At the time, my brother Bo was playing guitar at home. He would end up being in every band I was ever in. We met these kids at a DYS show in December of ‘83 and decided to start a band with them. I bought a bass guitar the day before our first practice. At the end of our first practice, it was obvious my brother and the drummer were really good and that I and the other guitarist were terrible at our instruments. That band was called Dregs of Humanity. I continued to practice bass and a month later, the drummer and the other guitarist from Dregs of Humanity and the guitarist from this band Screaming In Opposition started another band. We were called P.Y.A. A month or two after we were practicing, we were skateboarding at a ramp in Richmond and talking to Dave Brockie from GWAR and then Death Piggy. We told him we had a band and he said, “Cool! We’re playing next month and you’re going to open!” We told him we only had two songs and he said, “So? Write some more!” At that show, we had four songs that we played twice. We played out of town in Virginia Beach and this place White Stone out in the Chesapeake Bay.
Did Y.F.A morph into your next band Pledge Allegiance?
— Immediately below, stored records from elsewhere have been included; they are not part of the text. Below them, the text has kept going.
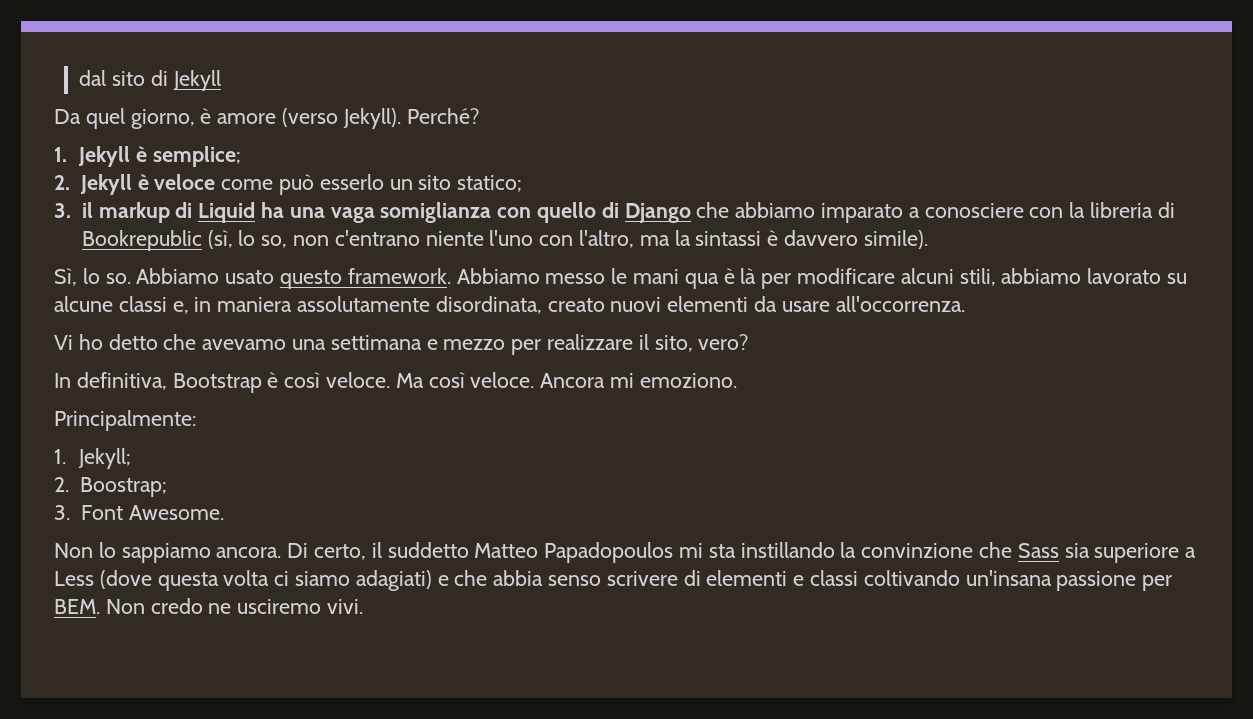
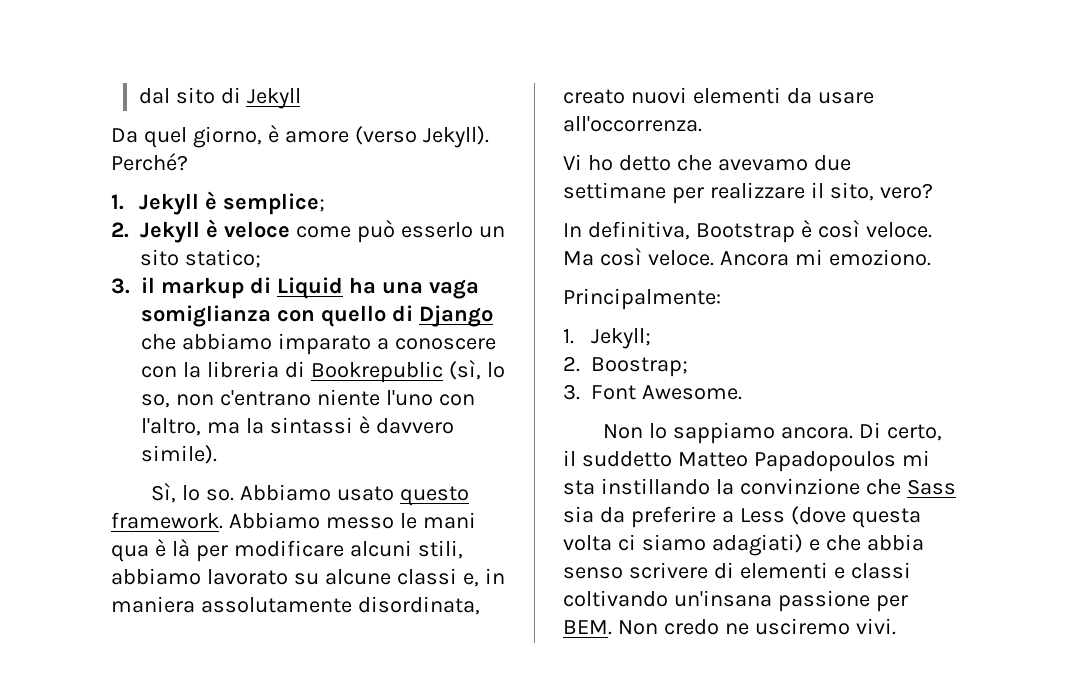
- 3. il markup di Liquid ha una vaga somiglianza con quello di Django che abbiamo imparato a conosciere con la libreria di Bookrepublic (sì, lo so, non c'entrano niente l'uno con l'altro, ma la sintassi è davvero simile).
+ 3. il markup di Liquid ha una vaga somiglianza con quello di Django che abbiamo imparato a conoscere con la libreria di Bookrepublic (sì, lo so, non c'entrano niente l'uno con l'altro, ma la sintassi è davvero simile).
- Vi ho detto che avevamo una settimana e mezzo per realizzare il sito, vero?
+ Vi ho detto che avevamo due settimane per realizzare il sito, vero?
- Di certo, il suddetto Matteo Papadopoulos mi sta instillando la convinzione che Sass sia superiore a Less (dove questa volta ci siamo adagiati) e che abbia senso scrivere di elementi e classi coltivando un'insana passione per BEM. Non credo ne usciremo vivi.
+ Di certo, il suddetto Matteo Papadopoulos mi sta instillando la convinzione che Sass sia da preferire a Less (dove questa volta ci siamo adagiati) e che abbia senso scrivere di elementi e classi coltivando un'insana passione per BEM. Non credo ne usciremo vivi.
After a year, P.Y.A wasn’t working out because our singer got into the Grateful Dead. We wanted to keep the band going but we needed a new singer and our guitarist was going off to college in Greensboro. We decided my brother Bo was going to play guitar, so we had the three of us and no singer. Then, the guitarist dropped out of school after a month and came back home. Now we had a bass player, two guitarists, a drummer, and no singer. At our first practice, I wondered who was going to try singing first. Then someone said, “Taylor, you should try singing first since you’re the worst musician of us all”. After one song, it was decided I’d stay on vocals and the old guitar player would switch to bass. It was after that we changed our name to Pledge Allegiance. Our first show was with Verbal Abuse and the Circle Jerks in Charlottesville. When we played, there were only about twenty people in the room and among them were all the members of Verbal Abuse and the Circle Jerks. This is the first time we’ve ever played on stage and the first time I’ve ever sung in front of people and Nikki Sikki and Kieth Morris and all their band members were watching us. They came up to us afterward and said we sounded good. But I was just lucky. Bo, Mark, and George were all really good musicians, so there was very little room for me to screw up.